FTSE 250 defence firm QinetiQ (LSE: QQ) is down 16% from its 1 August 12-month traded high of £4.90. However, it is still up 25% from its 16 January one-year traded low of £3.29. And it has jumped 65% from its opening price on 24 February 2022 — the day Russia invaded Ukraine.
In my view, the drop since August is unsupported by recent results. I also think it is based on the false assumption that global security will improve in Donald Trump’s second presidency.
Consequently, now looks like a great opportunity to consider the stock for those investors whose portfolio it suits.
A false premise
It is true Trump has said he can end the Russia-Ukraine war in a day. It is also true that Israeli actions against Iran’s proxies have reduced Middle East hostilities.
However, it remains the case that the Russia-Ukraine war continues.
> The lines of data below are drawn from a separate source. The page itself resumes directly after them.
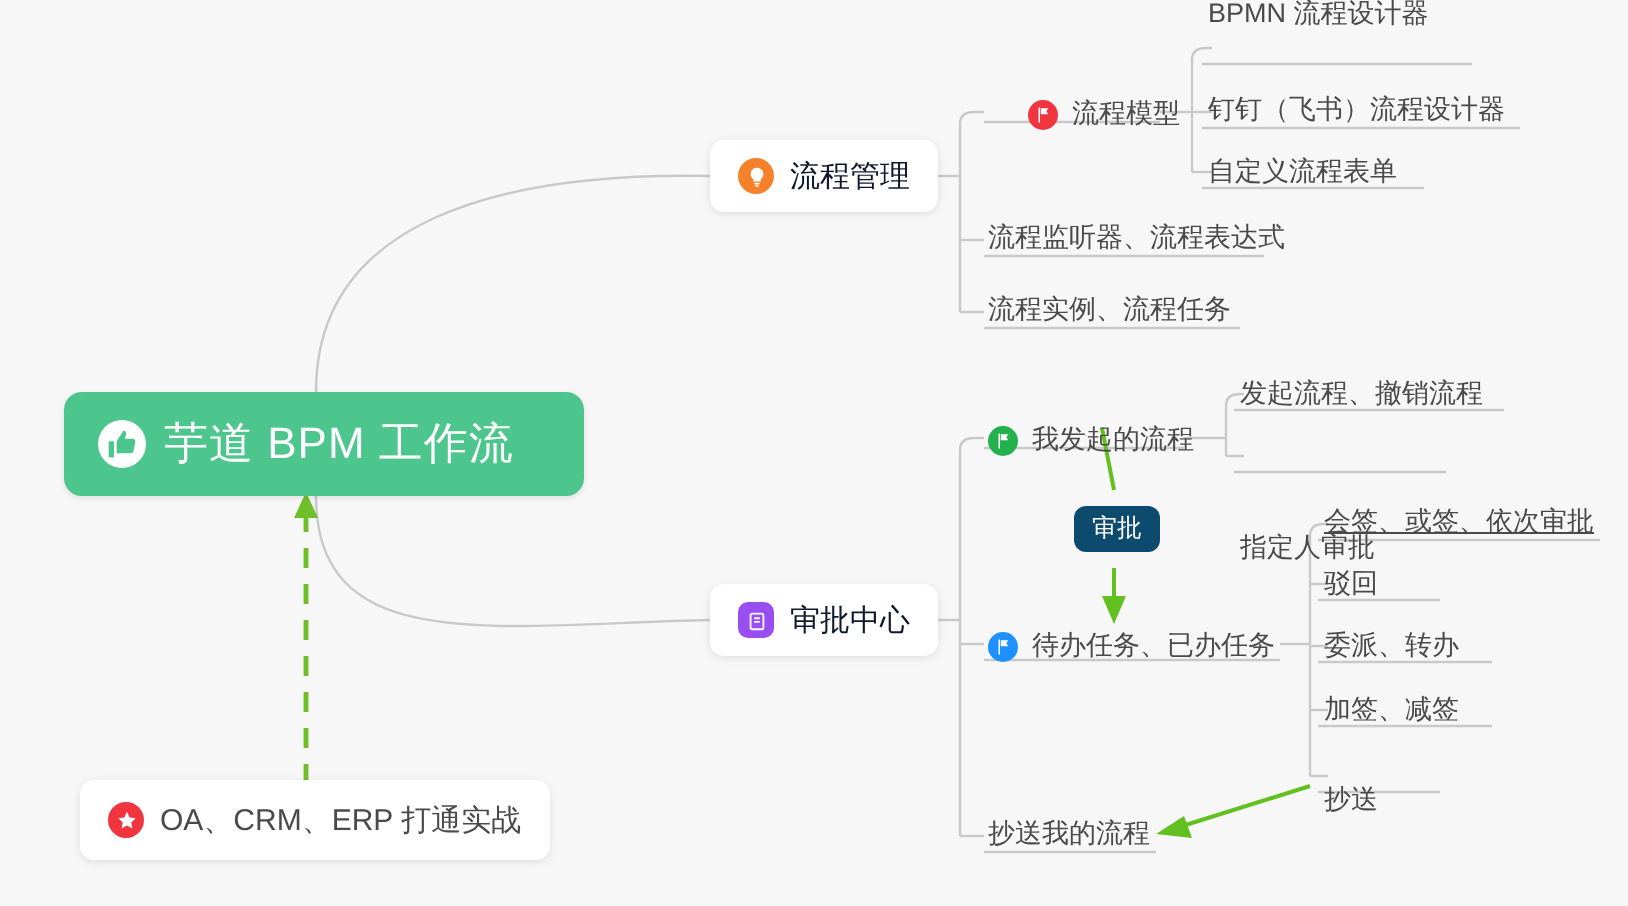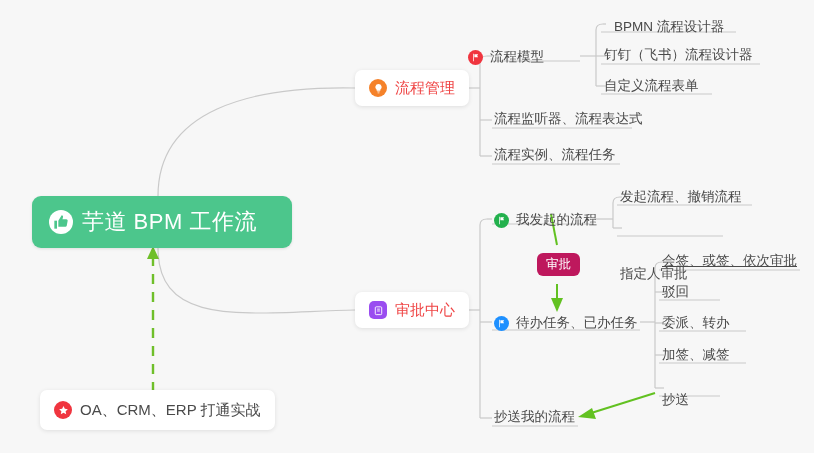"BPMN 流程设计器" div.leaf { margin-left: 10px -> none; top: 20px -> 0 }
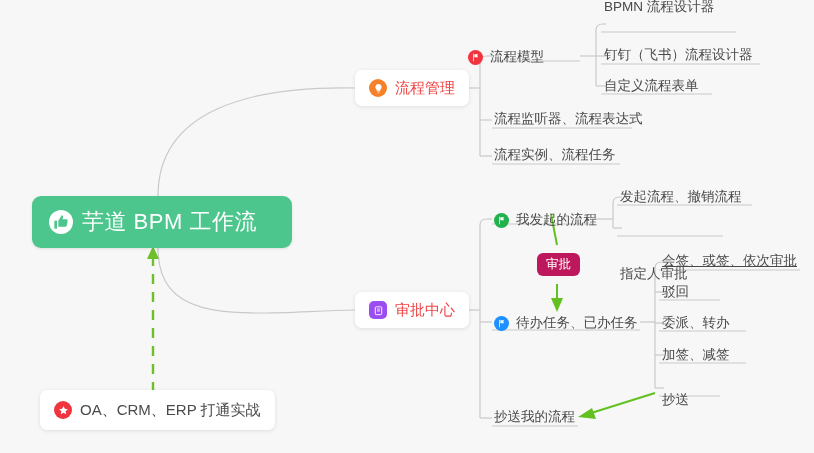"流程模型" div.flag-node { left: 468px -> 514px }
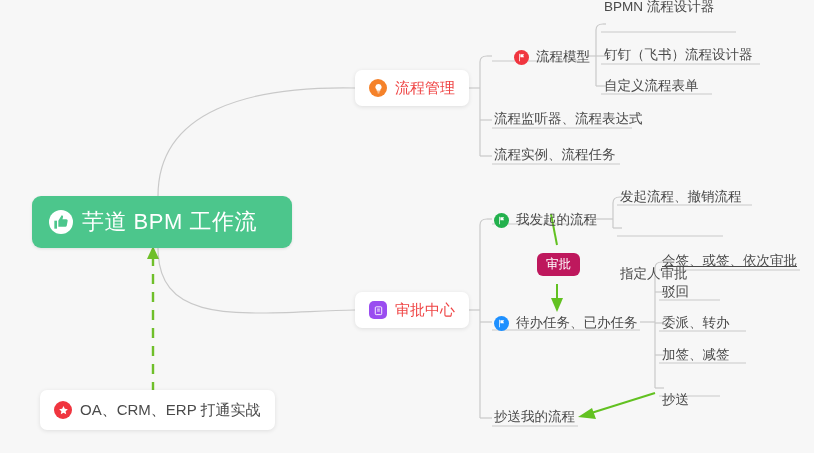"流程管理" .card .card-label { color: #ef4444 -> #0f172a }
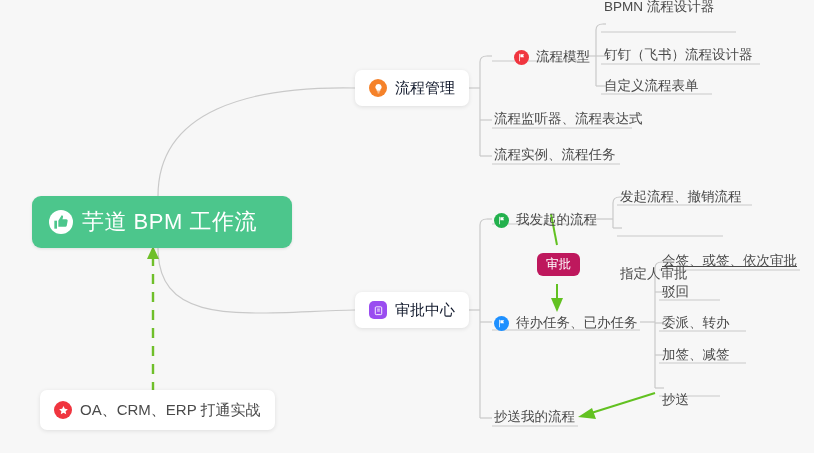"审批" .pill { background: #be185d -> #0c4a6e }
And Syria looks to be a likely new focal point for further Middle Eastern conflict, in my view.
Additionally, European NATO members are increasing their defence spending to 2%+ of GDP. The shortfall in meeting this target over the past 30 years is estimated at €1.8trn (£1.5trn).
On 2 December, UK defence minister John Healey said the government will outline its plan to increase defence spending to 2.5% of GDP this spring.
A strong core business
QinetiQ looks to me to be in a great position to benefit from such spending increases. It was formed by the UK’s Ministry of Defence (MoD) when it split its Defence Evaluation and Research Agency. Since then, it has become a world leader in the evaluation, integration and securing of military mission-critical platforms and systems.
Its interim H1 2025 results released on 14 November saw revenue up 7.2% year on year – to £946.8m. Operating profit increased 6.5% to £106.6m, and earnings per share rose 6% to 14.2p. Additionally highly positive for me was net cash flow from operations soaring 83% (to £130.9m) while net debt tumbled 30% (to £190.9m). Orders over the period jumped 8.7% to £1.0348bn.
A risk here is that planned defence spending increases are reduced for some reason. That said, analysts forecast that QinetiQ’s earnings will increase 15.19% every year to end-2027. And it is this growth that ultimately powers a company’s share price (and dividend) higher.
How undervalued is the stock?
The firm trades at a price-to-earnings ratio of just 16.3 against an average 28.2 for its competitor group. So it looks very cheap on this basis.
The same is true on the price-to-book ratio, on which it trades at only 2.4 compared to a peer average of 3.1. And it also applies to the price-to-sales ratio, with QinetiQ at 1.1 against a 1.7 average for its competitors.
To ascertain what all this means in share price terms I ran a discounted cash flow analysis. Using other analysts’ figures and my own, this shows the stock is 49% undervalued at its present £4.10 price.
Therefore, its fair value is technically £8.04, although market vagaries might move it lower or higher than that.
Will I buy the stock?
I already own a defence stock (BAE Systems), so having another would unbalance my portfolio.
If I did not have it, I would see QinetiQ as a terrific buy at the current level and would purchase it soon.